Pherecydes Pharma is a French Biotechnology Company specializing in the
research and development of anti-infective therapies based on the use of
bacteriophages (phages). It currently owns collections of phages against
Escherichia coli, Pseudomonas aeruginosa and Staphylococcus aureus.
Currently Pherecydes Pharma has two anti-Staphylococcus aureus phages in
development: PP1493 and PP1815. To date, these phages have undergone extensive
physiochemical tests, studies of anti-infective activity in vitro and in vivo,
pharmacokinetic (PK), and toxicity studies in laboratory animals. These phages
have shown promising in vitro efficacy as well as in vivo tolerance. The
anti-Staphylococcus aureus phages will be tested in vitro against the patient*s
specific Staphylococcus aureus strain: this will be referred to as a phagogram.

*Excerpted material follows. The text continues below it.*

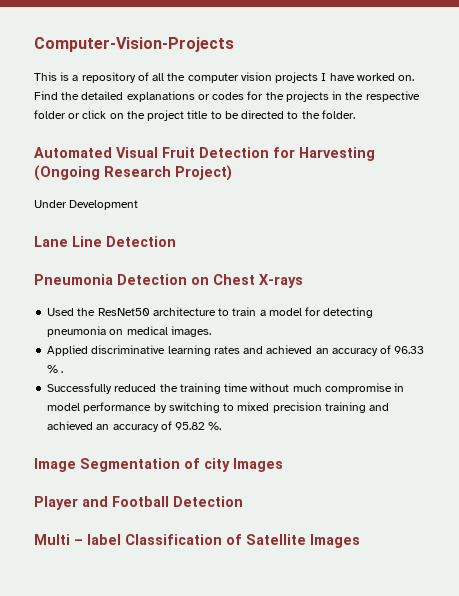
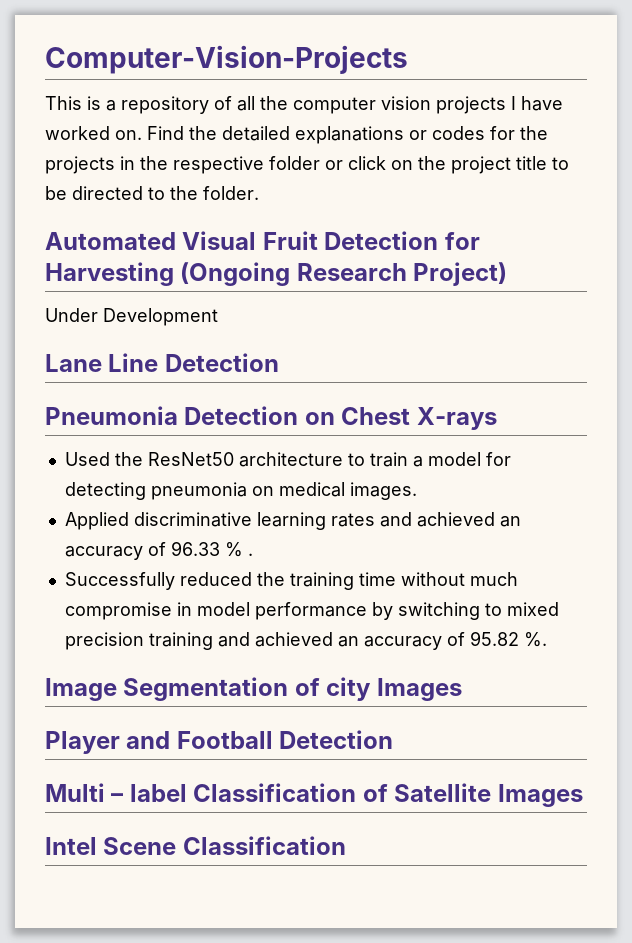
(360, 541) none -> [45,836,346,855] // Intel Scene Classification

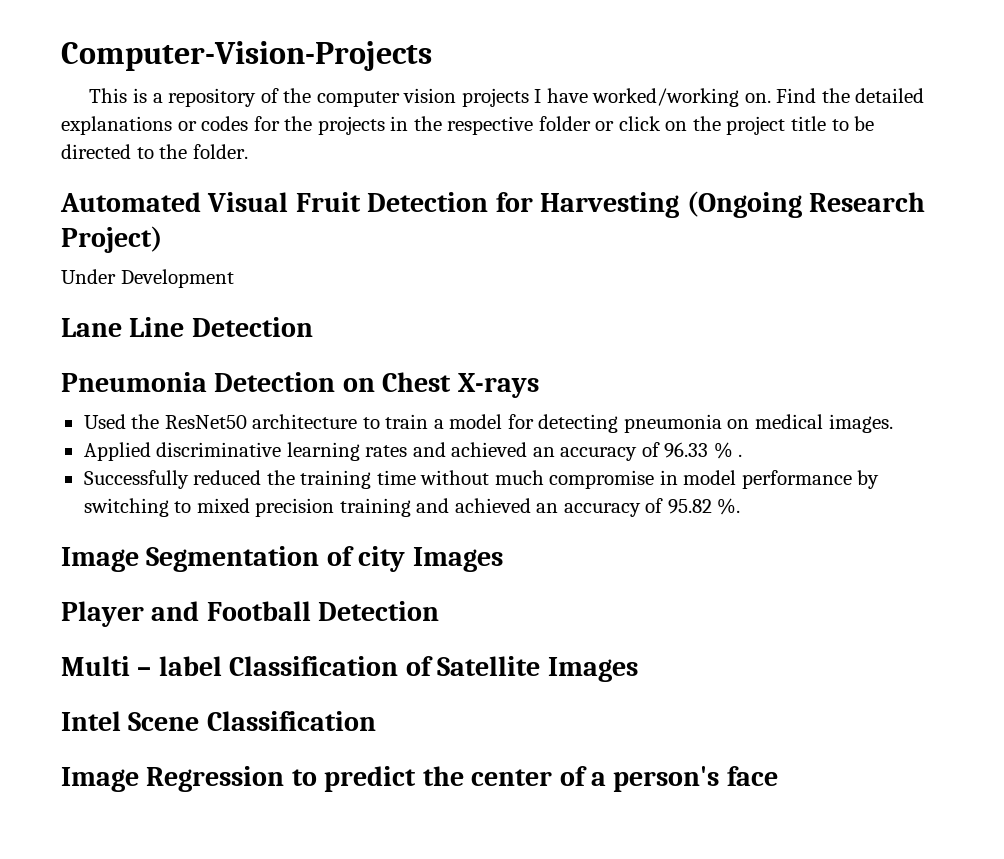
[237,96,255,111] all -> (279, 95) none
[45,126,110,140] worked -> [592,88,740,107] worked/working
(346, 845) none -> [61,766,778,792] // Image Regression to predict the center of a person's face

This allows the selection of phages active against a particular patient*s
infecting bacteria and only active phages will be administered to the patient.
Until now, no clinical trial has been carried out with the Pherecydes
anti-Staphylococcus aureus bacteriophages in prosthetic joint infection (PJI)
nor any other pathology.
PhagoDAIR I
Prosthesis exchange could be associated with a considerable loss of function,
especially if the patient needs a prosthesis revision with a complex
reconstruction, a resection arthroplasty of the hip (removal of the prosthesis
without possibility of a reimplantation), arthrodesis of the knee or
amputation. For these patients, using locally an antibiofilm agent facilitating
the rescue could be of importance, to limit the loss of function and the
considerable additional cost associated with complex surgeries. As anti-
Staphylococcus aureus bacteriophages demonstrated in vitro antibiofilm
activity, we hypothesized that they could facilitate the efficacy of DAIR with
antibiotics to control the infection, and to avoid prosthesis revision and
considerable loss of function.
PhagoDAIR I will be the first phagotherapy clinical trial in this indication.
Study objective
Considering the paucity and the variability of data regarding the clinical
control of infection in patients presenting a prosthesis Joint Infection (PJI)
later than 1 month after the arthroplasty and treated with DAIR + suppressive
antibiotics therapy and the absence of efficacy data in patients treated by
phagotherapy, a pilot study is necessary.
Then, the overall objective of this pilot study is to generate data which will
allow to optimize the design of future comparative studies on the efficacy of
phage therapy in patients presenting a prosthesis Joint Infection (PJI) later
than 1 month after the arthroplasty.
To estimate the rate of clinical control of infection due to Staphylococcus
aureus at Week 12±2 of two different therapeutic regimens: DAIR + curative
antibiotics therapy combined with bacteriophages or solution of NaCl 0.9%; in
patients presenting a Prosthesis Joint Infection (PJI) later than 1 month after
the arthroplasty, with the indication of DAIR + Suppressive Antibiotics Therapy
(SAT) which will allow to calculate the sample size for future comparative
studies.
Study design
This is a pilot, randomized, non-comparative, double-blind study in patients
with knee or hip prosthetic joint infection (PJI) due to Staphylococcus aureus,
with the indication of DAIR and suppressive antibiotic therapy. A
stratification will be based on the affected area of arthroplasty: knee, hip
and on study site.
Intervention
anti- Staphylococcus aureus bacteriophages
Study burden and risks
- Chance of measurements during examination (blood sampling, puncture)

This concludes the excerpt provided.